By Deirdre Hipwell
Leasing agents in the City of London are almost genetically programmed to see the upside in any market situation.
Even after the worst first-quarter performance in 20 years this year, when less than 300,000 sq ft of office space was taken up, there remained a determined, sometimes desperate, confidence that the Square Mile faced more of a risk of undersupply of the best office space than oversupply.
The events of recent weeks may yet prove them right.
In the eight weeks since Nomura agreed to occupy the whole of UBS and Oxford Properties’ 541,000 sq ft Watermark Place, a further 470,000 sq ft is close to or has already been placed under offer at 30 Crown Place and Drapers Gardens.
This is in addition to Bank of China agreeing to occupy — with an option to buy — Goodbody’s 117,500 sq ft One Lothbury scheme. Hammerson has achieved a healthy maximum rent of £47.50/sq ft and nearly let the whole of 60 Threadneedle, winner of City development of the year at last week’s Offices O9 conference, while Aviva Investors and Atlas Capital Group has almost fully let 20 Gracechurch Street.
And even though strong-covenant tenants AllianceBernstein and AstraZeneca may have turned their noses up at City schemes, there is still a range of big-name occupiers trawling around for space, such as Blackrock, Clyde & Co, Bloomberg, and Royal Bank of Canada.
But for tenants looking now for more than 200,000 sq ft in the City, the choices have suddenly shrunk to British Land’s Ropemaker scheme or Minerva’s Walbrook.
And those that have to move because of an upcoming lease expiry may find landlords are gaining the upper hand as rents and terms will start to harden.
Digby Flower, executive director at CB Richard Ellis, says effective rents on the best space in the City will now start to improve more quickly than “headline” rents, as the rent-free periods landlords are prepared to grant reduce.
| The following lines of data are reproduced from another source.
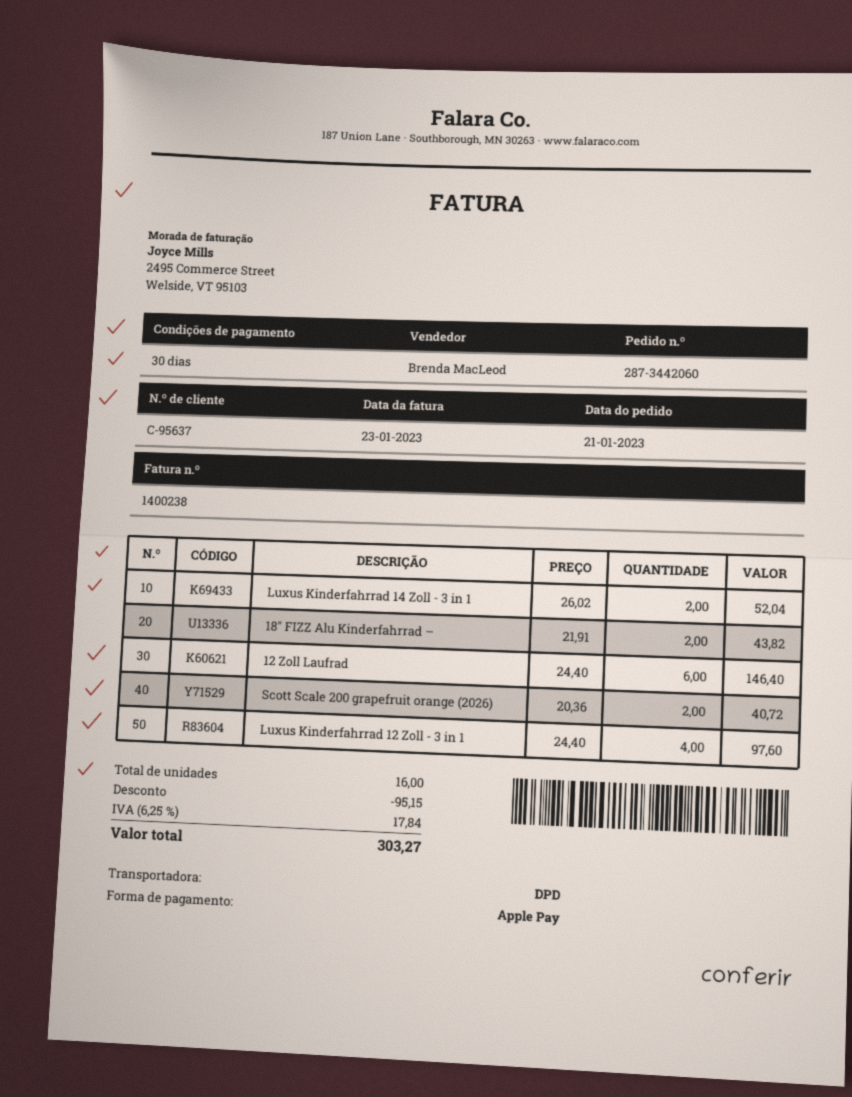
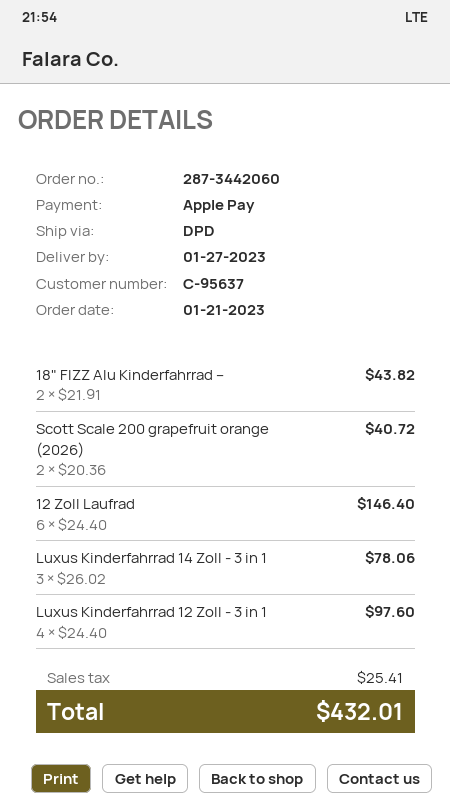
Luxus Kinderfahrrad 14 Zoll - 3 in 1: 2 x 26.02 = 52.04 -> 3 x 26.02 = 78.06
discount: 95.15 -> none
tax: 17.84 -> 25.41
total: 303.27 -> 432.01

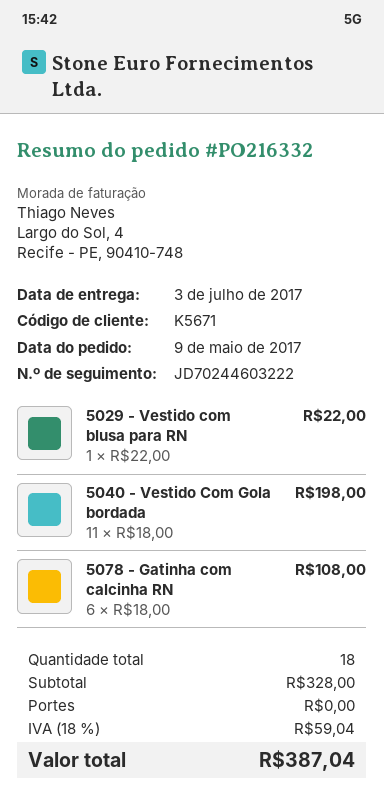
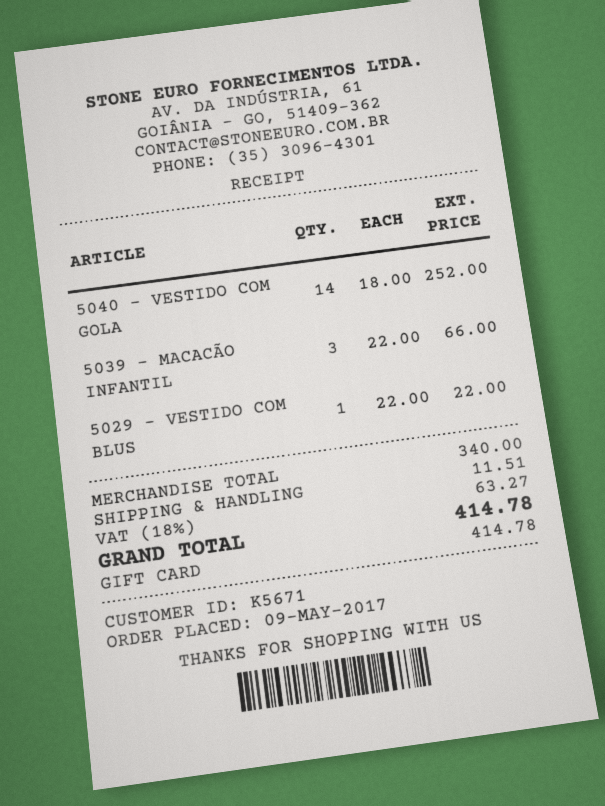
5040 - Vestido Com Gola bordada: 11 x 18.00 = 198.00 -> 14 x 18.00 = 252.00
5078 - Gatinha com calcinha RN: 6 x 18.00 = 108.00 -> none
5039 - MACACÃO INFANTIL: none -> 3 x 22.00 = 66.00
subtotal: 328.00 -> 340.00
shipping: 0.00 -> 11.51
tax: 18% = 59.04 -> 18% = 63.27
total: 387.04 -> 414.78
He says rent-free periods are likely to fall by as much as 12 months quite quickly as landlords seek to “get to the cashflow sooner”.
But the agents may not want to pack away their cheerful optimism until the next downturn just yet, as it is still far from plain sailing in the volatile City market.
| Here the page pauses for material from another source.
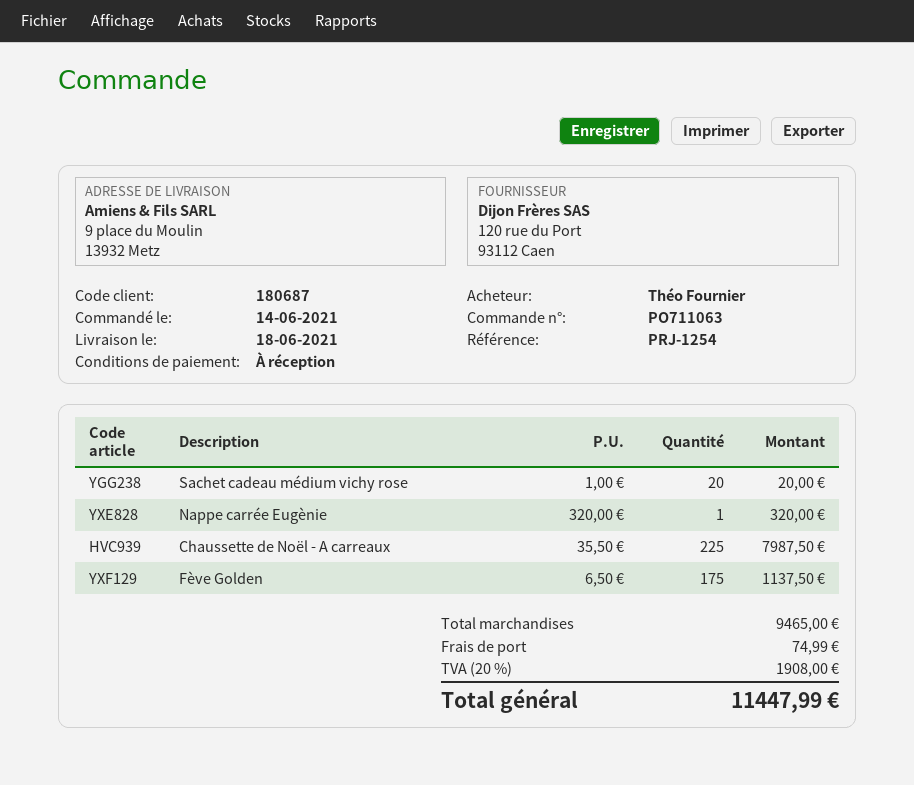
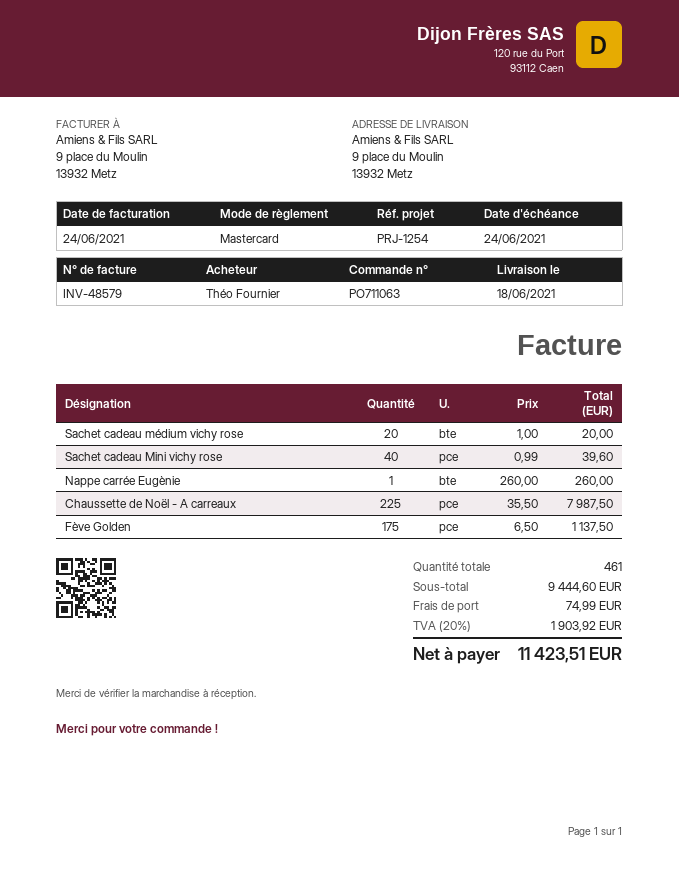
Nappe carrée Eugènie: 1 x 320.00 = 320.00 -> 1 x 260.00 = 260.00
Sachet cadeau Mini vichy rose: none -> 40 x 0.99 = 39.60
subtotal: 9465.00 -> 9444.60
tax: 20% = 1908.00 -> 20% = 1903.92
total: 11447.99 -> 11423.51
Gerald Ronson, chief executive of Heron International, speaking at Property Week and CoreNet Global UK’s Offices 09 conference last week, warned that, although London’s rental growth prospects look keener, “we are only two years into this nightmare”.
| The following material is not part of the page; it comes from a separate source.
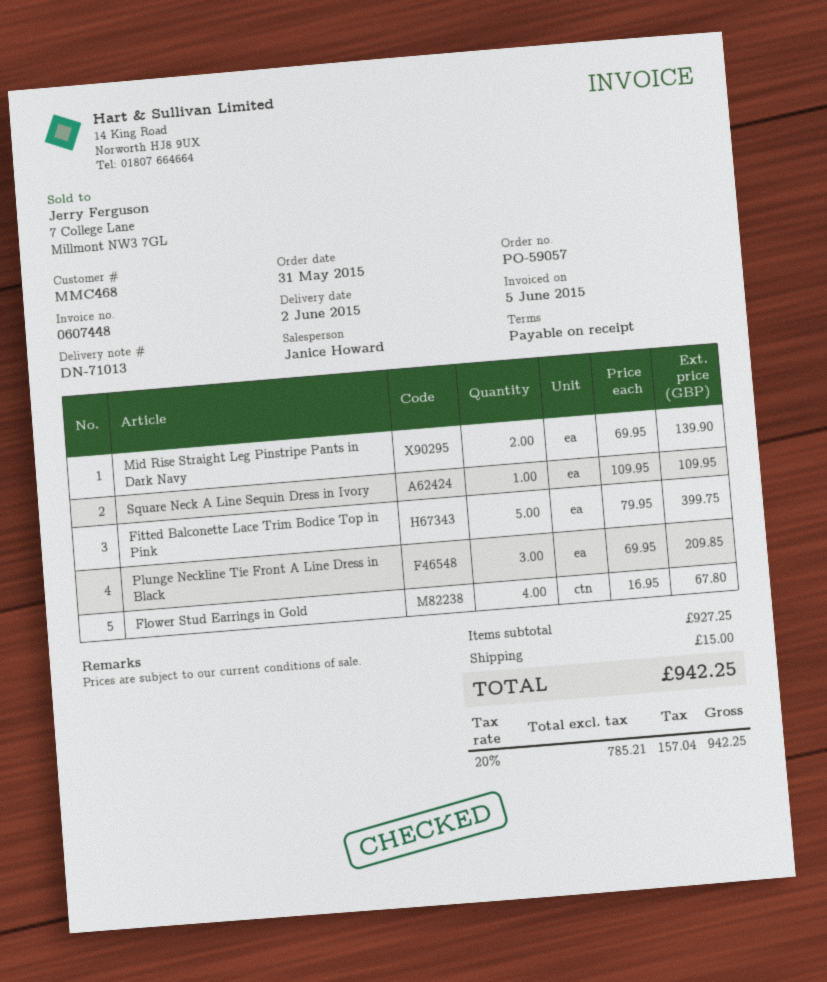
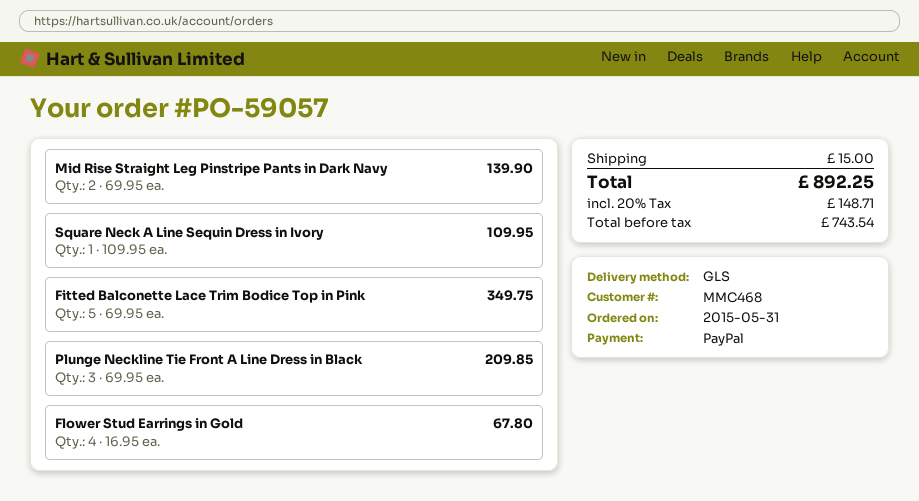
Fitted Balconette Lace Trim Bodice Top in Pink: 5 x 79.95 = 399.75 -> 5 x 69.95 = 349.75
net: 785.21 -> 743.54
tax: 20% = 157.04 -> 20% = 148.71
total: 942.25 -> 892.25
There is also still heated debate over whether landlords are giving away too much in their haste to secure occupiers.
Nomura’s 48-month rent-free period, which with other base build contributions equated to a rent-free period of six years, generated a mixed reaction and headlines as far afield as Singapore. However, Nomura was a watershed deal of more than half a million sq ft of speculatively developed space let to a good-covenant tenant on a 20-year lease following the world’s worst financial crisis.
UBS would have been mad not to do the deal and, although those terms may not be replicated, they are not to be sneered at.
Nomura’s was the first of a clutch of deals that have entirely shifted the City market — at least for grade A space. There are still fairly high levels of supply of secondary space, of which tenants looking for less than 50,000 sq ft may have their pick.
We are not there yet but talk of recommencing development in the City may start again. The prelet market is still too expensive for tenants, because no developer will undertake a scheme unless it can secure a rent of at least of £50/sq ft and a guaranteed profit.
In addition, construction costs are still high and, although predicted to fall a further 3% in the last quarter, they are nowhere near as low as they were at the start of the last development cycle. Nor is there that much evidence of any significant return by the banks to the development finance market, so developers may have to look to other sources for forward funding. But the shift between supply and demand is moving in the right direction.
“In London, unlike the last recession there has not been overbuilding. We will see a change in the pattern of falling rents as there is not a lot of property available,” continues Ronson.
“If you look ahead into next year, when these buildings are gone, when developers are not building, and banks are not lending, there will be demand. Rents will go up.”